WHAT TO WORK ON: Count the lines in the entries that contain "subtotal". Say the number and nothing more.

MATERIAL SUPPLIED:
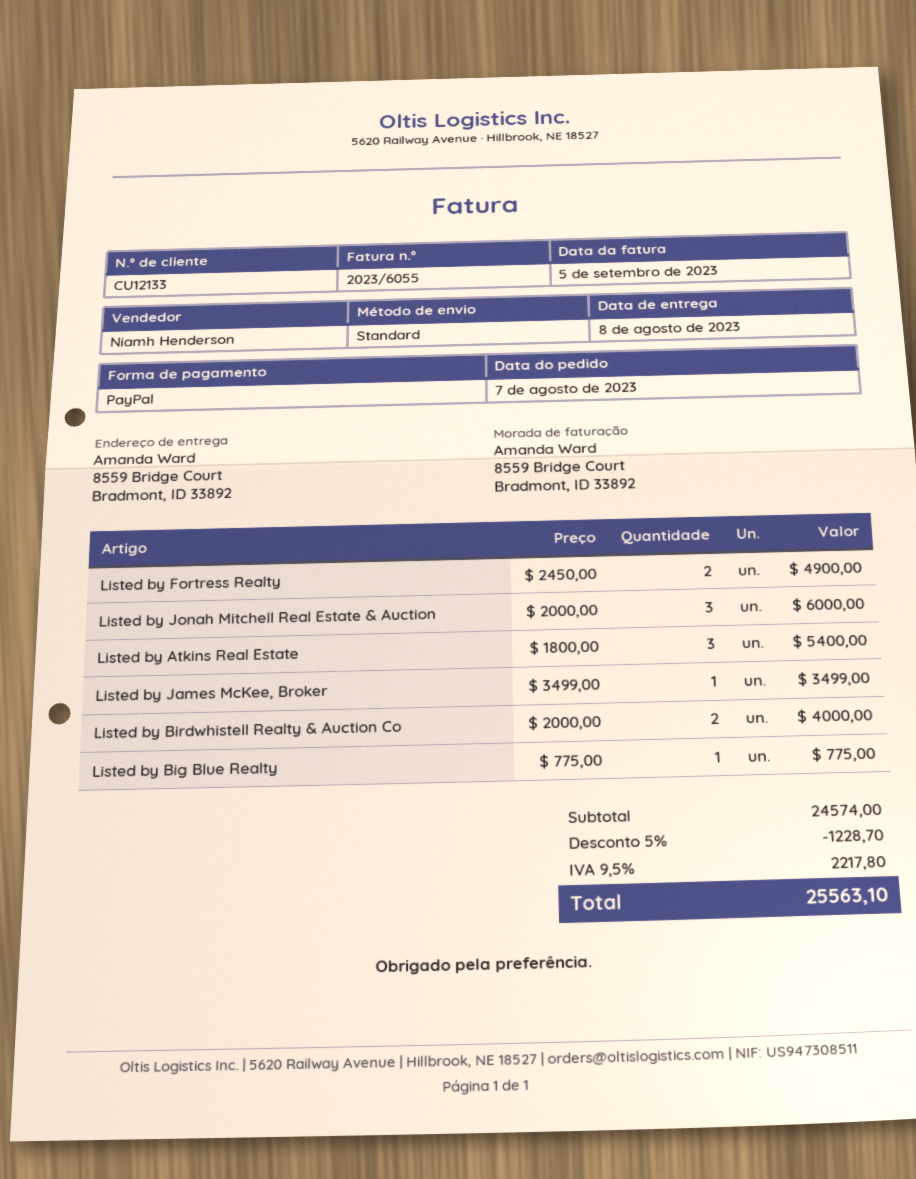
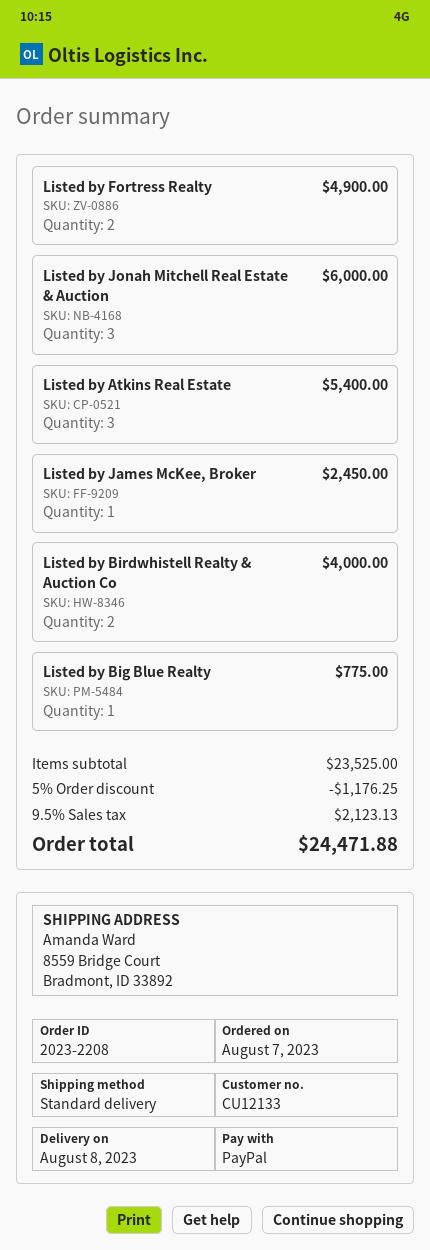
Listed by James McKee, Broker: 1 for 3499.00 -> 1 for 2450.00
subtotal: 24574.00 -> 23525.00
discount: 5% = 1228.70 -> 5% = 1176.25
tax: 9.5% = 2217.80 -> 9.5% = 2123.13
total: 25563.10 -> 24471.88

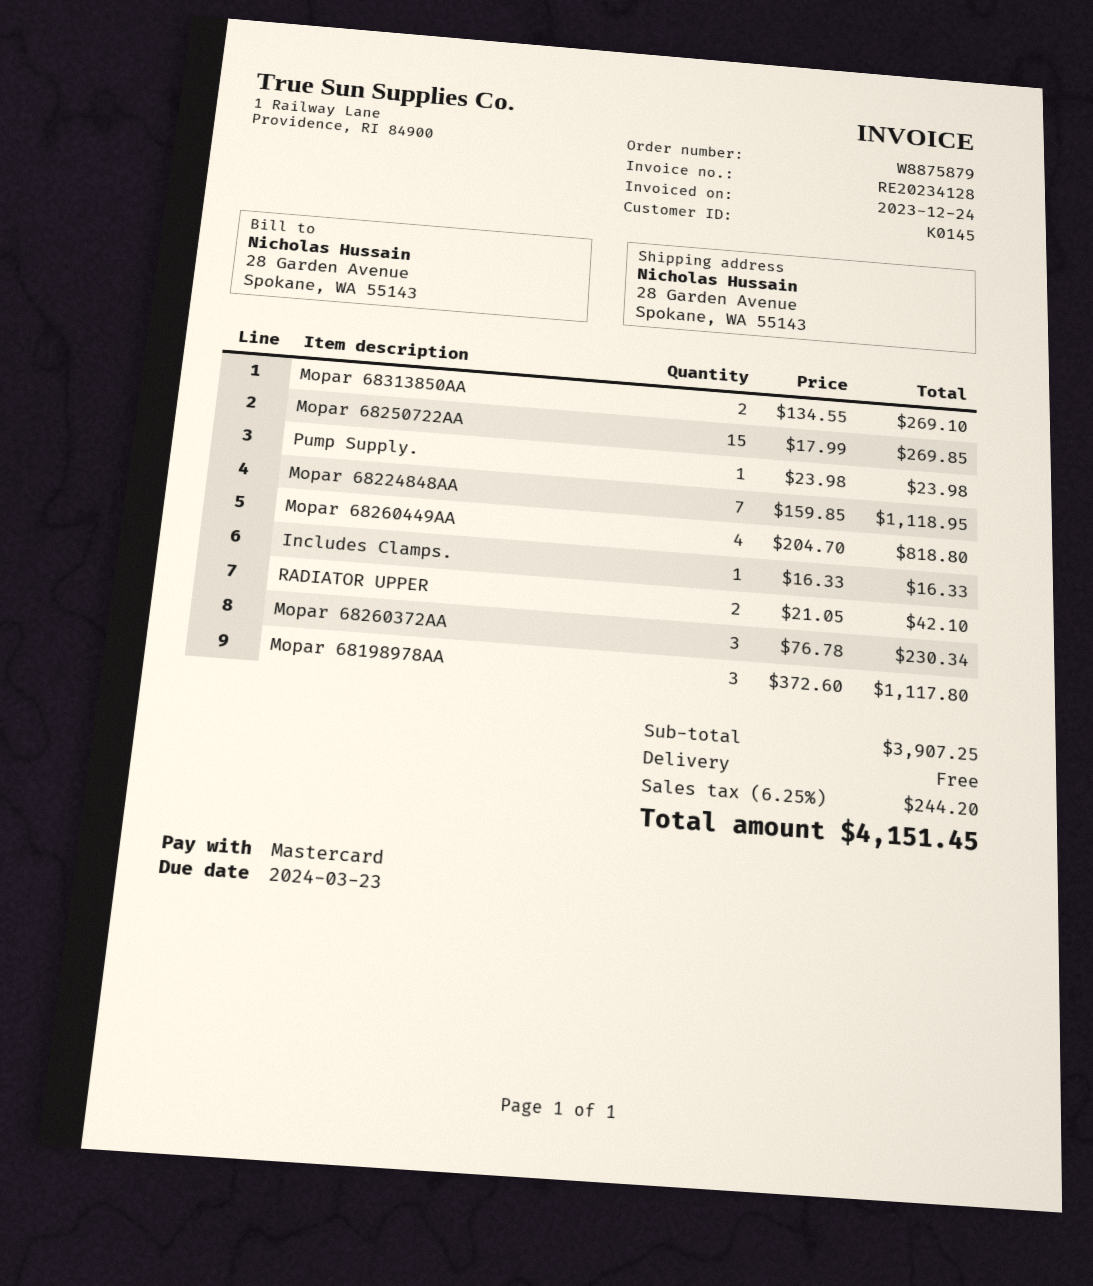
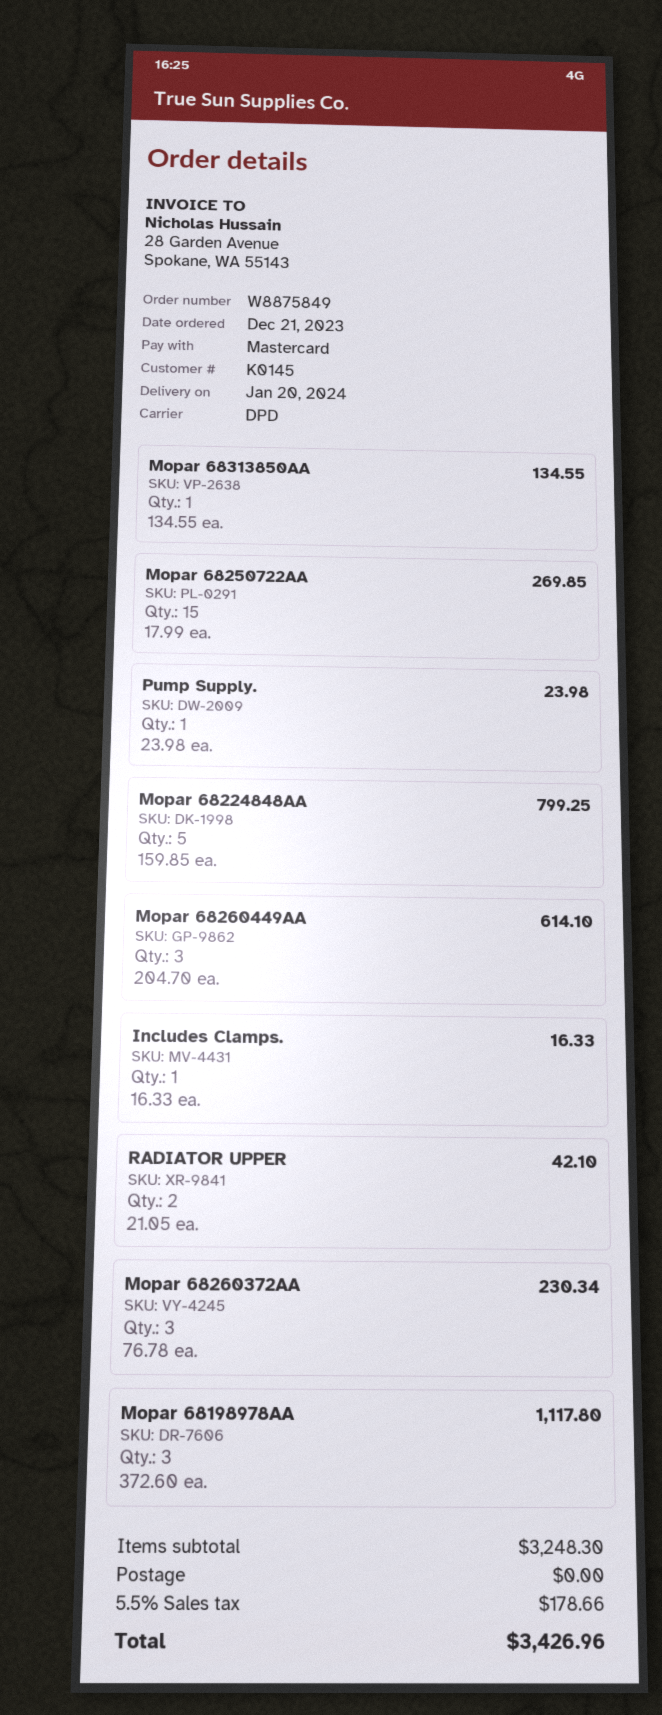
order number: W8875879 -> W8875849
Mopar 68313850AA: 2 x 134.55 = 269.10 -> 1 x 134.55 = 134.55
Mopar 68224848AA: 7 x 159.85 = 1118.95 -> 5 x 159.85 = 799.25
Mopar 68260449AA: 4 x 204.70 = 818.80 -> 3 x 204.70 = 614.10
subtotal: 3907.25 -> 3248.30
tax: 6.25% = 244.20 -> 5.5% = 178.66
total: 4151.45 -> 3426.96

SOLUTION FOR THIS TASK: 2